Scraping Animax India!
Since Animax India Community (AIC) is going to be taken down soon, I decided to make script to scrape what I wanted to keep. People might look at it as a failure, because it fails to deliver exactly what they want, but to be honest, it doesn’t matter.
The amount of knowledge I have gained in the past few days is not bad at all. I should take breaks more often, I am unable to think.
Let’s cut to the chase. I stopped developing only because I get a unicode error when I use the Beautiful Soup library and I think some files got corrupted.
/usr/lib/python2.7/dist-packages/bs4/dammit.py:231: UnicodeWarning: Some characters could not be decoded, and were replaced with REPLACEMENT CHARACTER.
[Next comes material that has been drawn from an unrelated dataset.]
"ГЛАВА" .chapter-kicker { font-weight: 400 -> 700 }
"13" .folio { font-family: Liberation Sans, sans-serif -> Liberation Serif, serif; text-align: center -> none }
"Some characters could not be decoded, and were "
I think I know how this happened but it is probably because my laptop shuts down because of power cuts. My laptop doesn’t have a battery because I removed it. It’s dead that’s why. Well anyway, there have been quite a few power cuts here recently. So yeah, you can figure the rest. If you get any errors let me know.
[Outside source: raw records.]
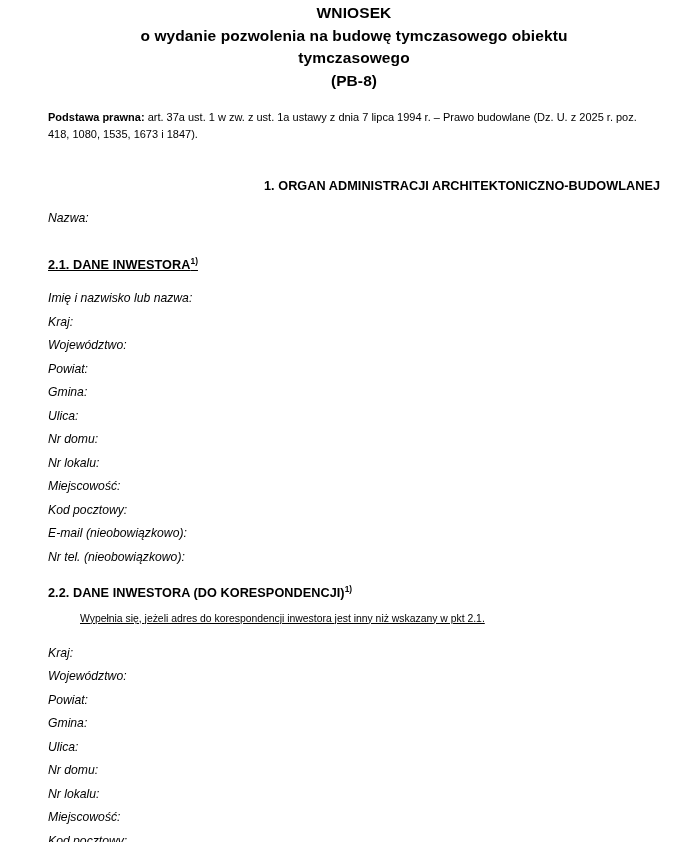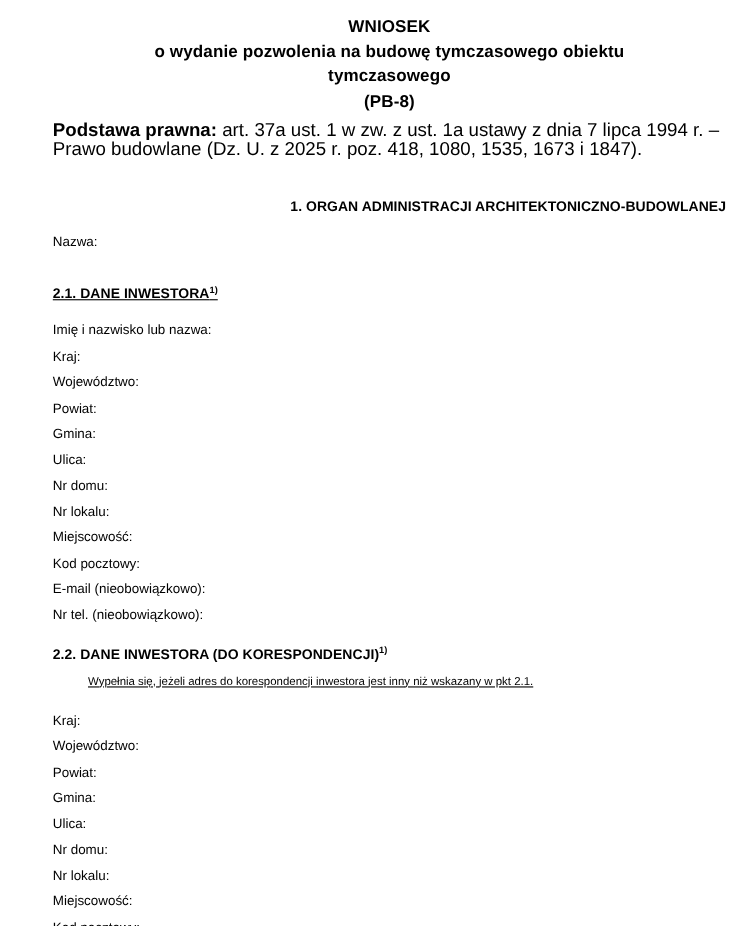"WNIOSEK" .title-block { padding-top: 14px -> 2px }
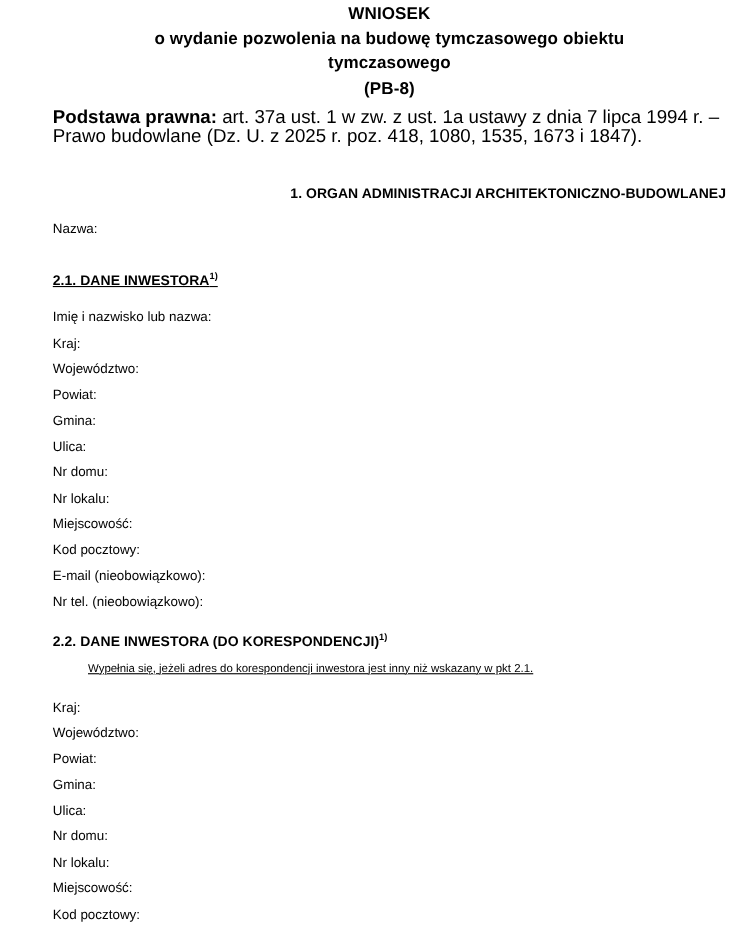"Podstawa prawna: art. 37a ust." .legal-basis { font-size: 17px -> 11px; margin-top: 7px -> 17px }
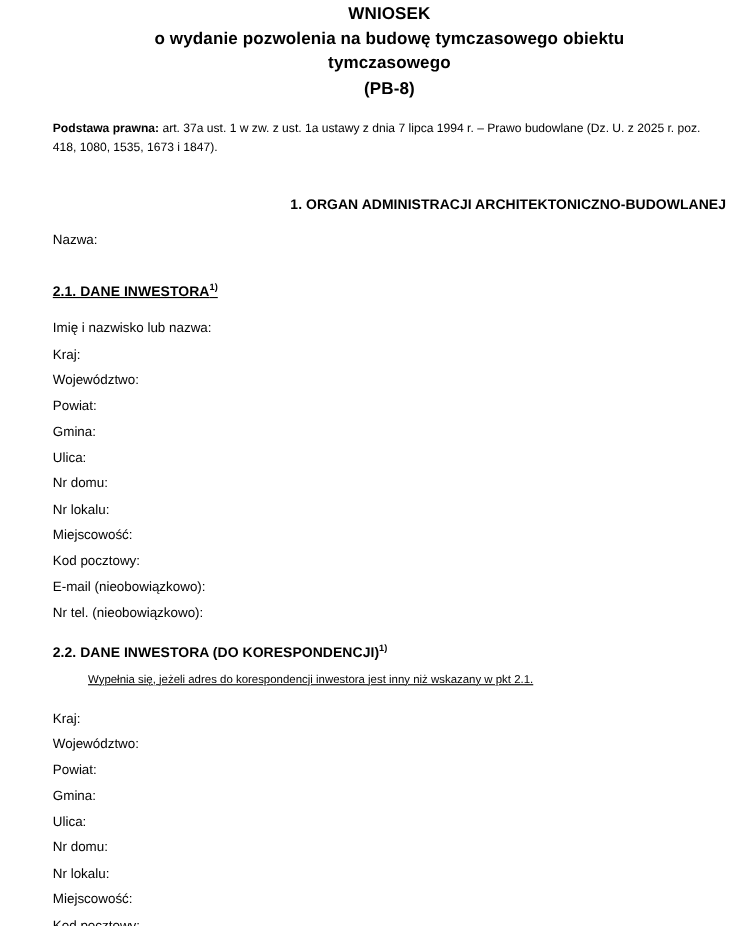"Nazwa:" .field-list { font-style: none -> italic }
That’s not all, the HTML file that I scrape is full of random meaningless characters. Makes me nauseous by just looking at it.
But here is what I have done. It should work on your computers (hopefully). You need to have the libraries: Beautiful Soup (python-bs4), Mechanize (python-mechanize). Of course, you need to have Python too! I am running it on 2.7.
Note for Windows users: Download the libraries using this: https://pip.pypa.io/en/latest/ or https://pypi.python.org/pypi/setuptools
Finally, here it is. (link removed)
This is how you run it: Go to the terminal or command prompt, whichever OS you use. Navigate to the location of the file. Execute the following:
python aic_scraper.py
(P.S: Don’t forget to set the path variable!) Have fun!
Update: Everything works fine now.